Provided data:
------------------------------------------------------------

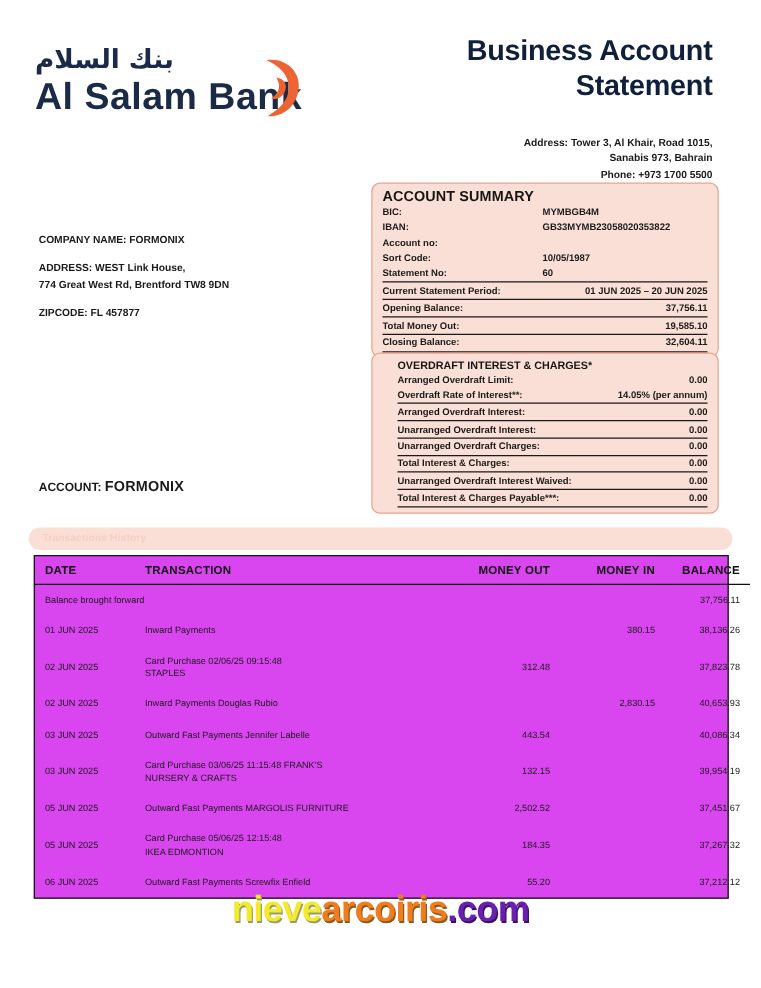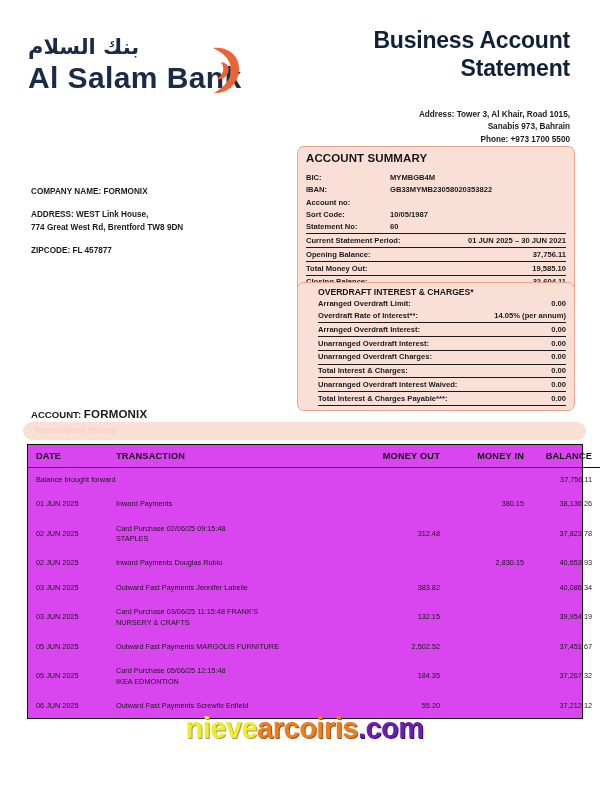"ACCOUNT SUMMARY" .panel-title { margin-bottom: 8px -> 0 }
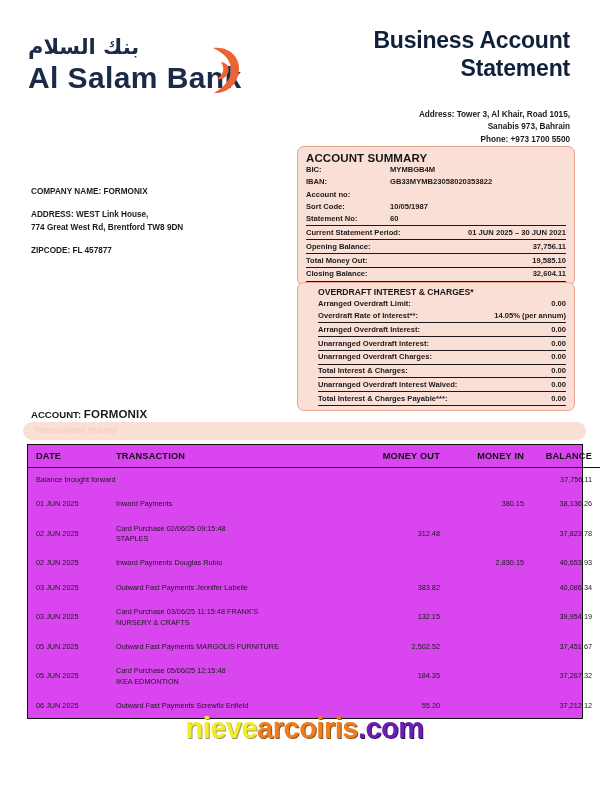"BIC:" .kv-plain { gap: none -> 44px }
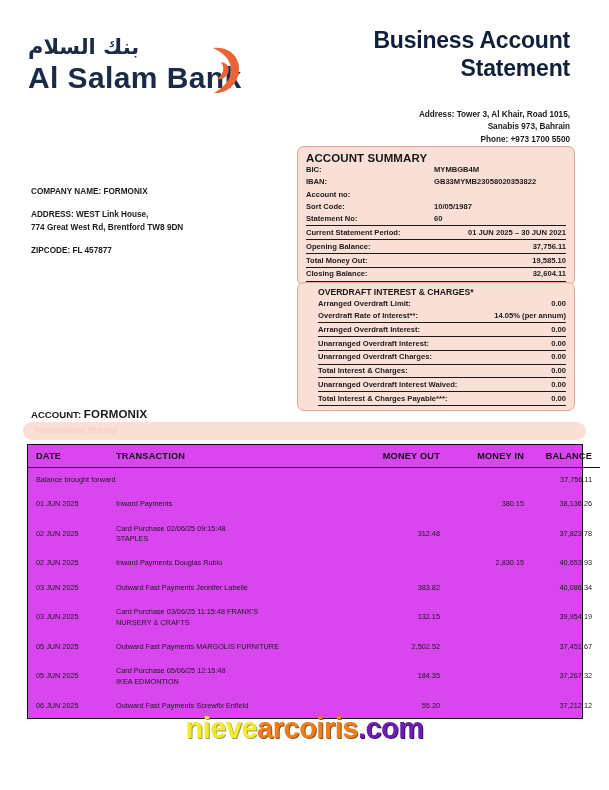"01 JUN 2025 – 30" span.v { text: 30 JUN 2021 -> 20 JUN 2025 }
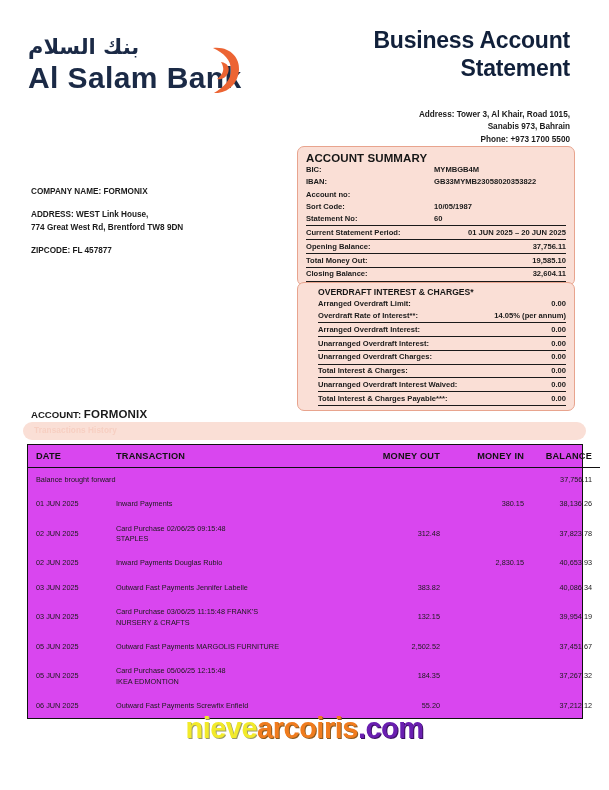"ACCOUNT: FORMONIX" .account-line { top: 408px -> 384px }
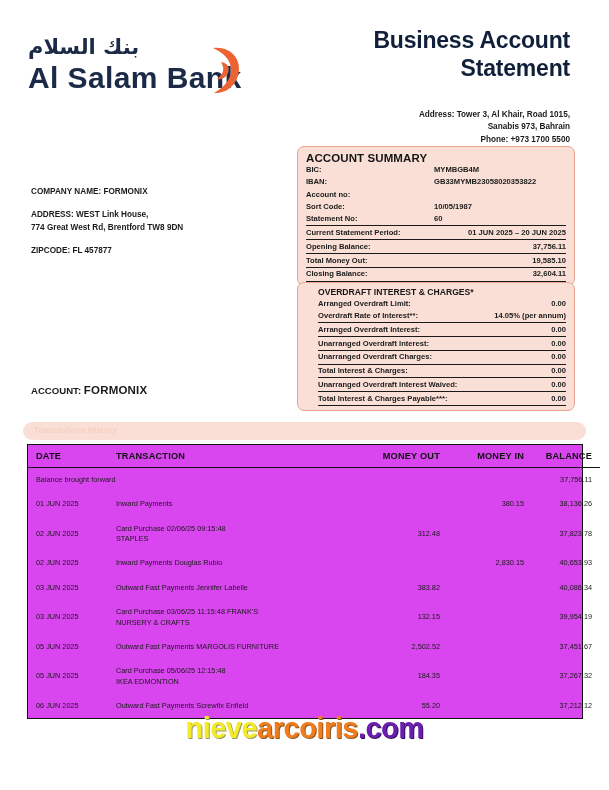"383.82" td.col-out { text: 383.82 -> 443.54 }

------------------------------------------------------------

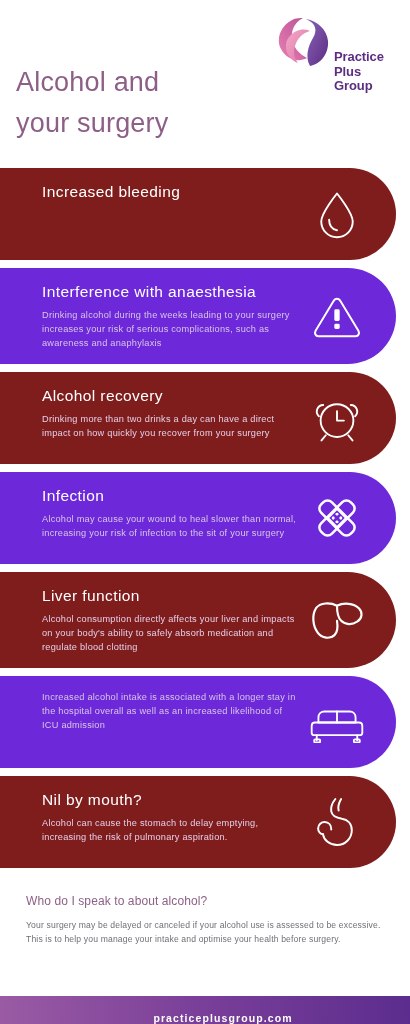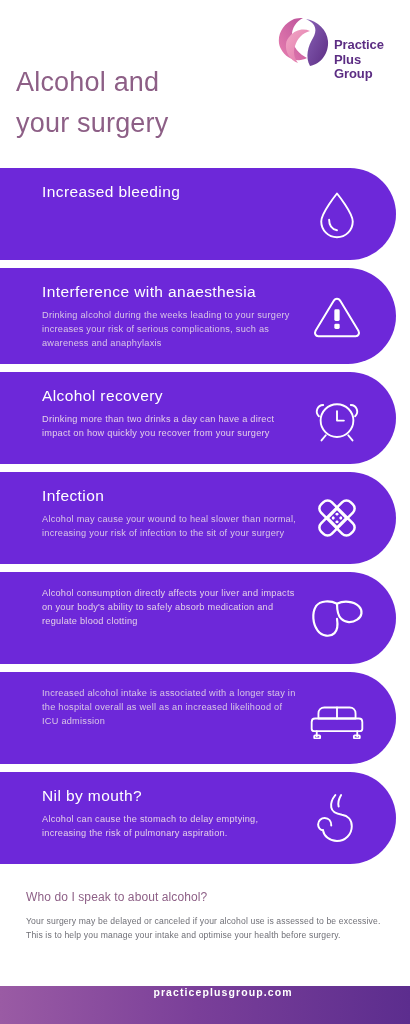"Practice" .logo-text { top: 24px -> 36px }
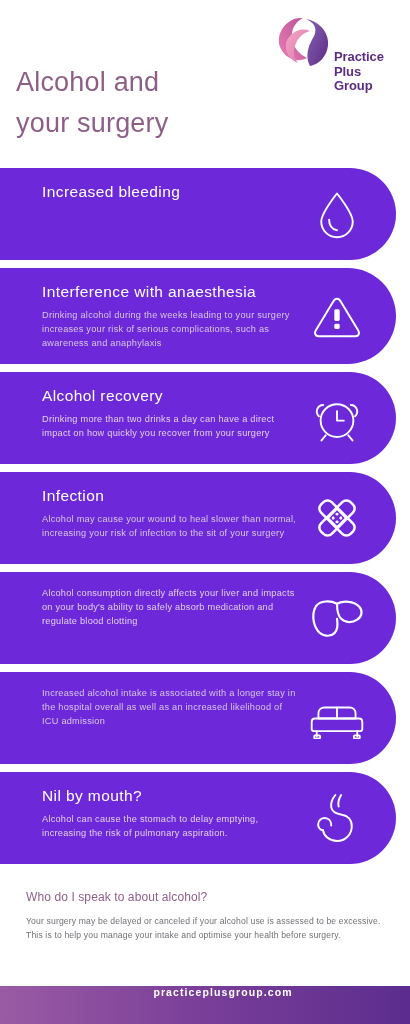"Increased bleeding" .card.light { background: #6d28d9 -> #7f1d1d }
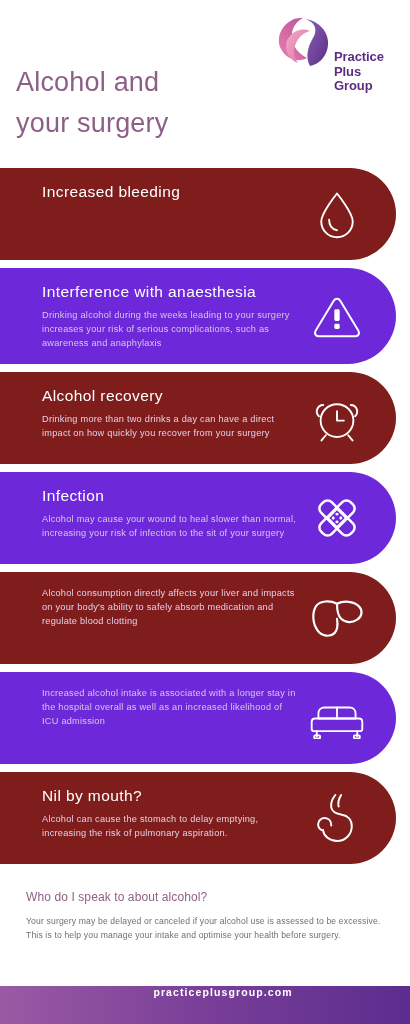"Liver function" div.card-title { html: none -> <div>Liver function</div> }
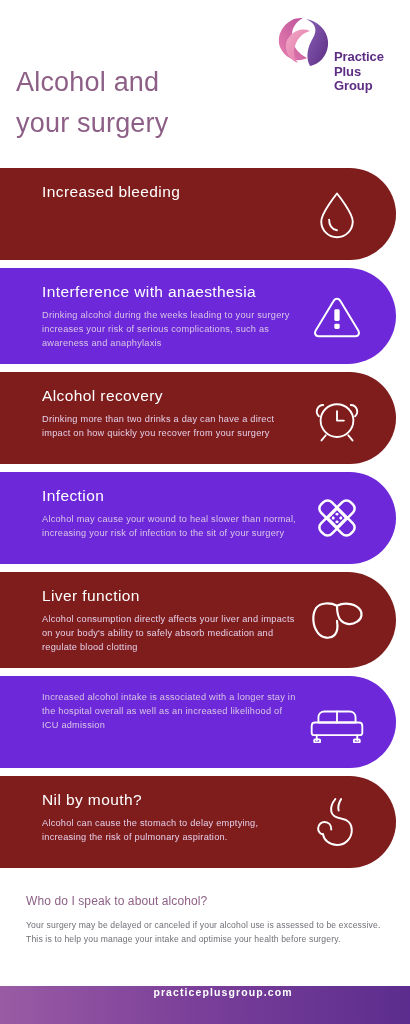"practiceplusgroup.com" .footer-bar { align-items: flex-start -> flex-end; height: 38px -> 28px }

------------------------------------------------------------

Your answer is the exact run of lines above from the one with "margin-bottom: 8px ->" through the one with "text: 383.82 ->", both ends included, minus any picture.

"ACCOUNT SUMMARY" .panel-title { margin-bottom: 8px -> 0 }
"BIC:" .kv-plain { gap: none -> 44px }
"01 JUN 2025 – 30" span.v { text: 30 JUN 2021 -> 20 JUN 2025 }
"ACCOUNT: FORMONIX" .account-line { top: 408px -> 384px }
"383.82" td.col-out { text: 383.82 -> 443.54 }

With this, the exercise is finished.